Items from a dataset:
###

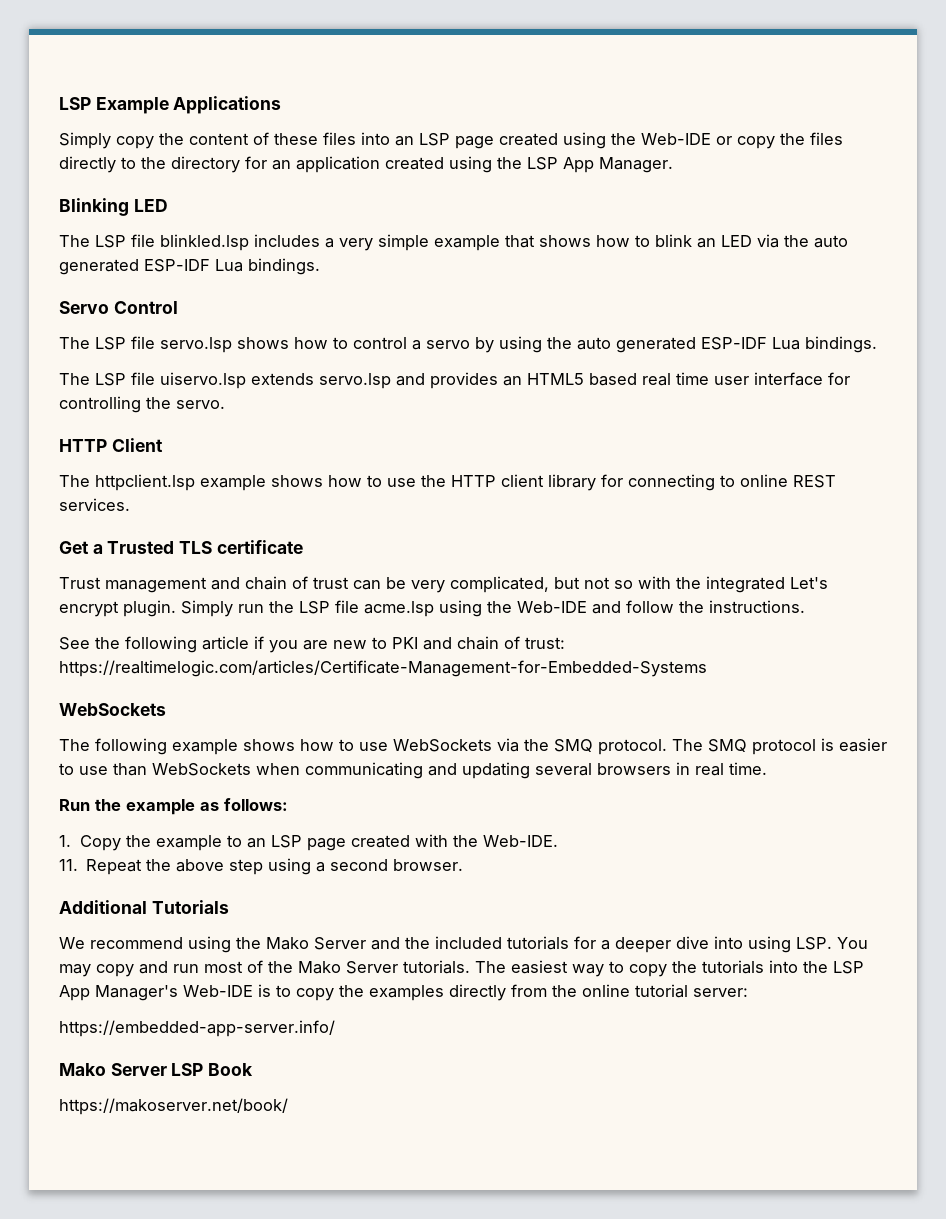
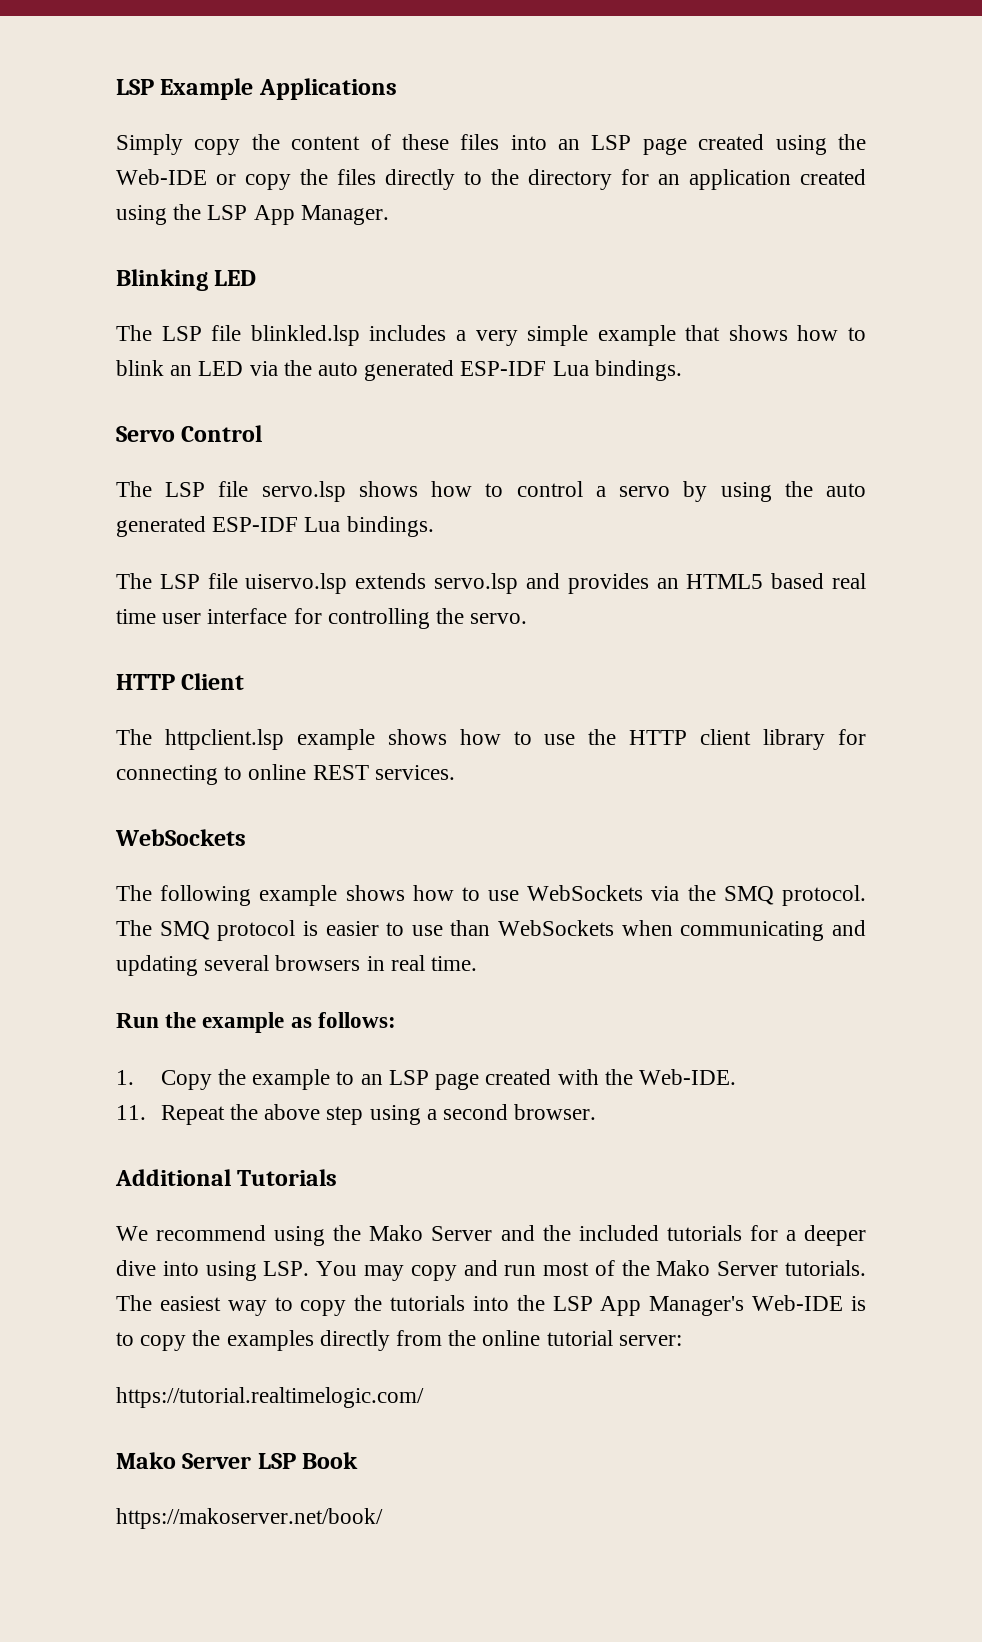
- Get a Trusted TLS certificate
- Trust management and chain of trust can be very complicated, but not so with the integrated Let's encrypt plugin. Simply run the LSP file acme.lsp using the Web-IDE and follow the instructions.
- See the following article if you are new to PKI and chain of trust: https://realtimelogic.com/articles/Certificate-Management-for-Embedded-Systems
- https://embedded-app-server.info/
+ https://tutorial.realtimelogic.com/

###

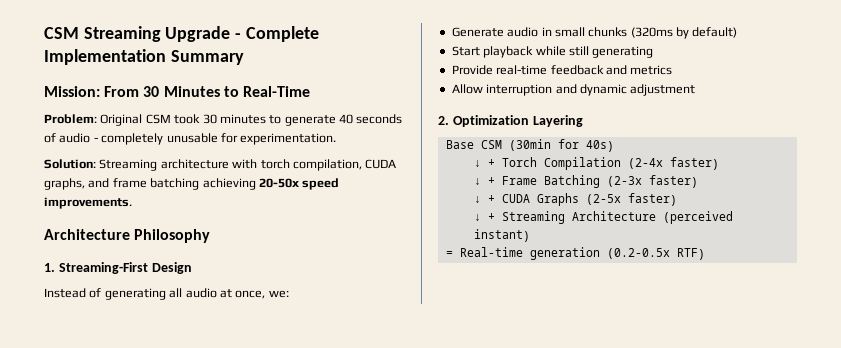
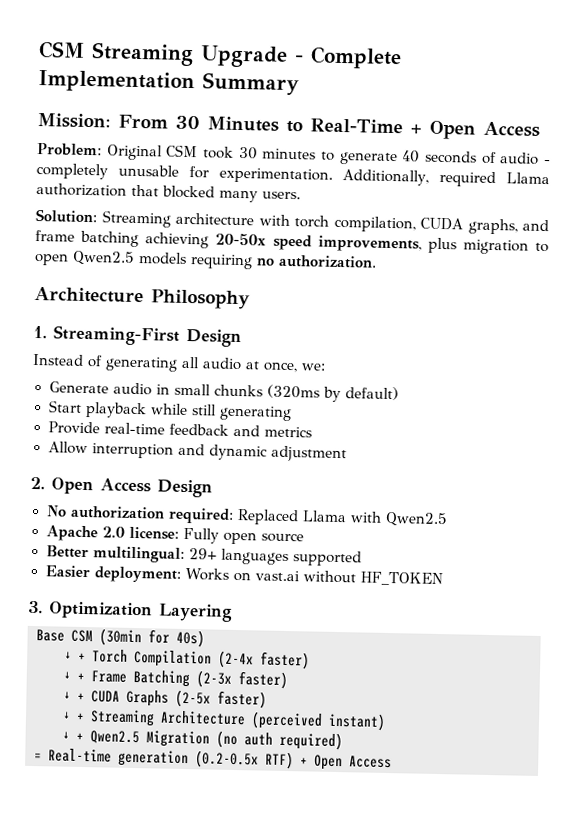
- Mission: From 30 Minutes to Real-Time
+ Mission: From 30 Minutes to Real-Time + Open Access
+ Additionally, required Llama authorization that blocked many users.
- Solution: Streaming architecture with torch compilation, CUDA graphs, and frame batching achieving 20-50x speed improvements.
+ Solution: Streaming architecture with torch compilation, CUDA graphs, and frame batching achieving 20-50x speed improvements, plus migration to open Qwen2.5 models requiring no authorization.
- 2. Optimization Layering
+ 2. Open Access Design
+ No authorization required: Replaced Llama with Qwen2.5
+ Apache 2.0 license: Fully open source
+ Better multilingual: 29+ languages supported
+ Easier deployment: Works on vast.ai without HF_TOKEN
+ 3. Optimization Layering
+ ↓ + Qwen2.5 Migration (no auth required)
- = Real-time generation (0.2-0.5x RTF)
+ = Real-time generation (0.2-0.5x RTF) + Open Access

###

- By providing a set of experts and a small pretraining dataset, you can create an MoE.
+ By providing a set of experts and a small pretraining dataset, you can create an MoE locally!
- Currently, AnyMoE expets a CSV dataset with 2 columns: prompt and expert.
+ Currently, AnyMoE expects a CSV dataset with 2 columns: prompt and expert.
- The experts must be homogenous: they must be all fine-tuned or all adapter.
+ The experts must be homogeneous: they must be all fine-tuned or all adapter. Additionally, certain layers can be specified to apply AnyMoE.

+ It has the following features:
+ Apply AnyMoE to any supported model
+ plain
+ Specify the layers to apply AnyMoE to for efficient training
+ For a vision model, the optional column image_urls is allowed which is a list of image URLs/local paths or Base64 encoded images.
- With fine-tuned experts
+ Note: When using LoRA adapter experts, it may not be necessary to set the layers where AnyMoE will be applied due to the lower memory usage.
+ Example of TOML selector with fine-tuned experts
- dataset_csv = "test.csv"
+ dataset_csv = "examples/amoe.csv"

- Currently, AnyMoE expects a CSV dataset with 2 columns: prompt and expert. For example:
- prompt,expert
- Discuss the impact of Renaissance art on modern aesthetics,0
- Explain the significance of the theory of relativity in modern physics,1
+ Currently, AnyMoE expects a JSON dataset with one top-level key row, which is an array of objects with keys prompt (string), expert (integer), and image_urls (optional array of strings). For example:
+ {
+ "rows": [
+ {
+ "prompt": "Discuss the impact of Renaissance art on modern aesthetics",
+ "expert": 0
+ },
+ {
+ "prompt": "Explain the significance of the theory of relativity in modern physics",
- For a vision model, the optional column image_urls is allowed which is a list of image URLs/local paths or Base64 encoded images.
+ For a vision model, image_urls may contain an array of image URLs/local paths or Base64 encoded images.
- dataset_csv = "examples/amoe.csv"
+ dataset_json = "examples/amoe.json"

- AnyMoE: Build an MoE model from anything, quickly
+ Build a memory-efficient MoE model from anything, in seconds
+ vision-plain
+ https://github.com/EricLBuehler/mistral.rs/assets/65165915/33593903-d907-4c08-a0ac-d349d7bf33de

###

EXERCISE INSTRUCTIONS:
Write down again, exactly as given, only the lines above that fall from the line with "3. Optimization Layering" to the line with "RTF) + Open Access", inclusive.

RESPONSE BELOW:
+ 3. Optimization Layering
+ ↓ + Qwen2.5 Migration (no auth required)
- = Real-time generation (0.2-0.5x RTF)
+ = Real-time generation (0.2-0.5x RTF) + Open Access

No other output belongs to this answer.